I joined Rebecca and Shaun on the Hot Young Designers Club podcast for a very real conversation that covered accessibility, aging in place, design hot takes, and a few side tangents that went exactly where you think they did.
Somewhere between gateway drugs and industry realities we chatted about all things accessibility, style and good design.

Seniors are often the least controversial entry point into accessibility. Everyone understands aging. Everyone has watched a parent or grandparent navigate their home differently over time.
So when we design with that in mind, something clicks.
It stops feeling like a niche topic and starts feeling practical. Necessary, even.
And once you start designing for aging in place, you quickly realize you are not just designing for seniors. You are designing for future you. For guests. For injuries you did not plan for. For real life.
We spent a good chunk of this episode calling out the usual suspects.
You have probably heard them before.
Accessible design is ugly.
It costs way more.
It is something you deal with later.
No, no, and absolutely not.
Accessible design done well is clean, intentional, and honestly just better thought out. It does not need to announce itself. It works quietly in the background.
And the cost conversation? Planning ahead is almost always more efficient than retrofitting after the fact. Waiting until there is a problem is where things get complicated and expensive.
So if the goal is a home that actually works long term, this is not the place to cut corners.
We talked about simple design decisions that make a huge difference without changing the overall aesthetic:
None of this is over the top. None of it disrupts the design.
It just makes the home easier to live in.
There is a lot of language floating around in this space, and it gets confusing fast.
Accessible design. ADA guidelines. Universal design. Aging in place.

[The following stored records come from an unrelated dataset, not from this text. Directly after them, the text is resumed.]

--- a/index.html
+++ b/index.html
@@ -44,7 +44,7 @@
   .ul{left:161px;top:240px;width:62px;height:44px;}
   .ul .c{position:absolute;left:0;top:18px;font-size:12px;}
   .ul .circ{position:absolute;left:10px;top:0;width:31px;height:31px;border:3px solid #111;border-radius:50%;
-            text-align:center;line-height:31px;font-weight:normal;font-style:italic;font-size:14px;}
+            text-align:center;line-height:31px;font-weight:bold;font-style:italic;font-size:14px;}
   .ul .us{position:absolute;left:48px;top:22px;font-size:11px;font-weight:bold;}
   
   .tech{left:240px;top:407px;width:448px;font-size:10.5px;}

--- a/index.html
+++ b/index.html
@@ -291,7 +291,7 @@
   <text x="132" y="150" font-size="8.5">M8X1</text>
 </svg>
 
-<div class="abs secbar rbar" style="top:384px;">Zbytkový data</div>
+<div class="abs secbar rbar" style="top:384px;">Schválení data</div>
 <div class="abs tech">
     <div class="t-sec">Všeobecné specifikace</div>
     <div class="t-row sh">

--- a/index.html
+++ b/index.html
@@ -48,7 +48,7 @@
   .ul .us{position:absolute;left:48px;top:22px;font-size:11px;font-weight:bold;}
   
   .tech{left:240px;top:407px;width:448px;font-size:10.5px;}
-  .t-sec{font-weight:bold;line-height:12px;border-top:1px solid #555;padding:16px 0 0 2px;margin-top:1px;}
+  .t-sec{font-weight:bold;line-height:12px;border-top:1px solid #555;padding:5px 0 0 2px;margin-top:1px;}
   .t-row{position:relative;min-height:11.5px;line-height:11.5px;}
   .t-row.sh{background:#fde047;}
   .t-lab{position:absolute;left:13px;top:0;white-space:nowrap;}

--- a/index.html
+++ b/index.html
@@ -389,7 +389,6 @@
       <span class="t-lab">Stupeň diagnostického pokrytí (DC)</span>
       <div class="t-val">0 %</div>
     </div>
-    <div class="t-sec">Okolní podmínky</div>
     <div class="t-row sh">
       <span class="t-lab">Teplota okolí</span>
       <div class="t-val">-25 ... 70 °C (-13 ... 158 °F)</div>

We broke down how these actually show up in residential interiors.
ADA is a baseline. It was not written for your house.
Universal design creates a strong foundation for a wide range of people.
Aging in place focuses on long term usability as needs change.
Accessible design pulls it all together and gets specific when it needs to.
Translation. There is no one size fits all approach. The best results come from knowing how to layer these ideas based on the person living in the space.
This one comes up all the time.
People assume accessibility is something they will deal with if and when life changes.
The problem is by the time you need it, it is already inconvenient.
Or expensive.
Or disruptive.
Or all three.
Planning ahead does not mean overdesigning. It means making smart, flexible decisions now so your home does not work against you later.
That is it.
We also got into the behind the scenes side of things.
Building a design business centered around accessibility is not the obvious path. It serves a group that is still wildly underserved, and it requires a different level of thought and intention.
At the same time, there is a huge opportunity here.
Clients want homes that last. They want spaces that feel good now and still make sense years from now. They want design that actually supports their life, not just photographs well.
That is where this conversation is heading, whether the industry is ready or not.
Because of course we did.
We touched on using social media to make accessibility feel more normal, more practical, and less intimidating. Not as a lecture, but as a real look at how people live.
Also, a few opinions were shared. Some people will agree. Some people will not. That is part of the deal.
If you want the full conversation, sidebars included, it is worth a listen.
Our Seniors Are the Gateway Drug to Accessibility with Maegan Blau
Designing for longevity does not mean sacrificing style.
It means making better decisions from the start.
And if seniors are the thing that gets people thinking about that, great. We will take it.
Because once you start designing this way, you do not really go back.